[Edit difference data]
>>>>>
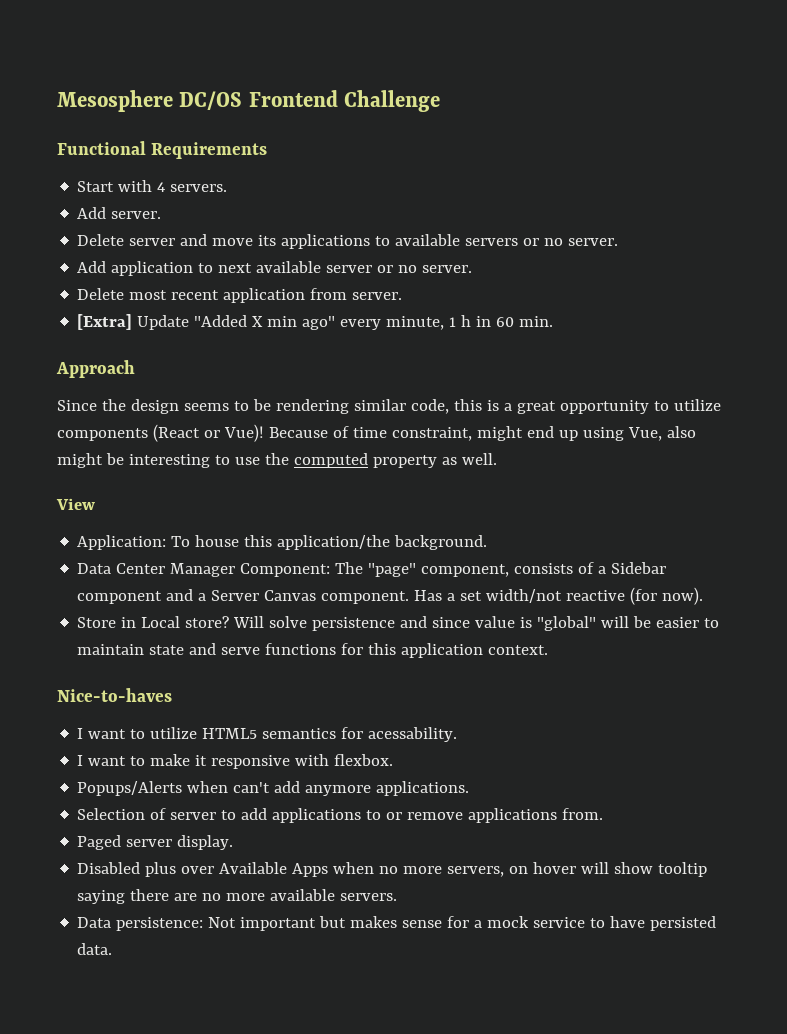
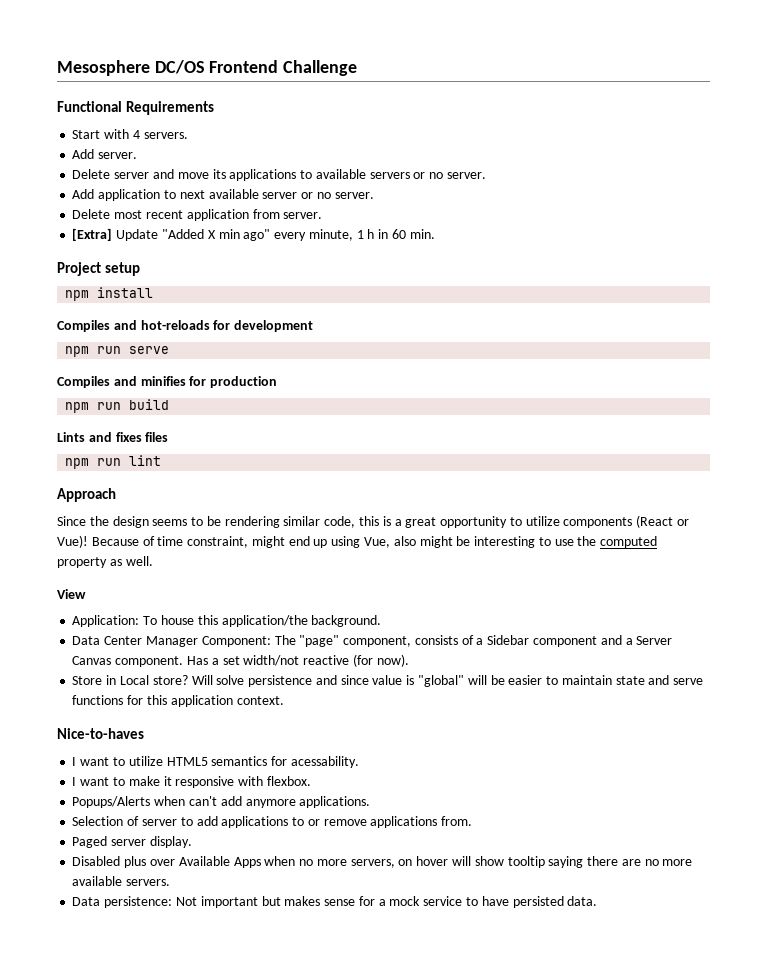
(554, 321) none -> [57,262,141,276] [65,287,154,301] [57,320,314,332] [65,346,170,357] [57,376,278,388] [65,399,170,413] [57,432,169,442] [65,455,162,469] // Project setup // npm install // Compiles and hot-reloads for development // npm run serve // Compiles and minifies for production // npm run build // Lints and fixes files // npm run lint

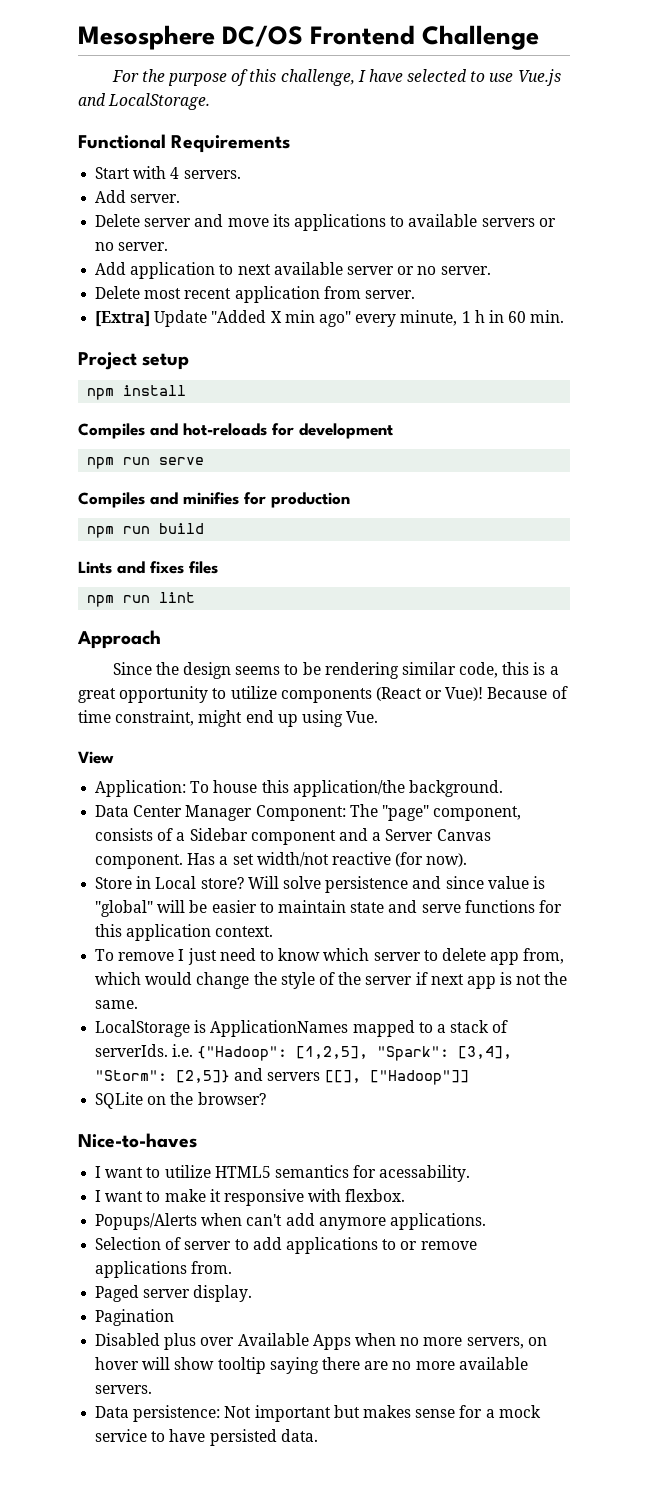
(358, 68) none -> [111,69,561,86] [78,93,211,110] // For the purpose of this challenge, I have selected to use Vue.js and LocalStorage.
[364,536,658,548] [57,556,153,568] Vue, also might be interesting to use the computed property as well. -> [346,711,379,723] Vue.
(284, 700) none -> [95,948,565,965] [95,972,568,989] [95,1000,139,1009] [95,1020,509,1037] [95,1044,513,1061] [95,1068,469,1085] [95,1092,266,1109] // To remove I just need to know which server to delete app from, which would change the style of the server if next app is not the same. // LocalStorage is ApplicationNames mapped to a stack of serverIds. i.e. {"Hadoop": [1,2,5], "Spark": [3,4], "Storm": [2,5]} and servers [[], ["Hadoop"]] // SQLite on the browser?
(192, 842) none -> [95,1309,175,1326] // Pagination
<<<<<
DIRECTIONS FOR THIS TASK
Skip the pictures and quote each line of the entries above, from the first through the line with "[364,536,658,548] [57,556,153,568] Vue, also", exactly as it appears.

REPLY
(554, 321) none -> [57,262,141,276] [65,287,154,301] [57,320,314,332] [65,346,170,357] [57,376,278,388] [65,399,170,413] [57,432,169,442] [65,455,162,469] // Project setup // npm install // Compiles and hot-reloads for development // npm run serve // Compiles and minifies for production // npm run build // Lints and fixes files // npm run lint

(358, 68) none -> [111,69,561,86] [78,93,211,110] // For the purpose of this challenge, I have selected to use Vue.js and LocalStorage.
[364,536,658,548] [57,556,153,568] Vue, also might be interesting to use the computed property as well. -> [346,711,379,723] Vue.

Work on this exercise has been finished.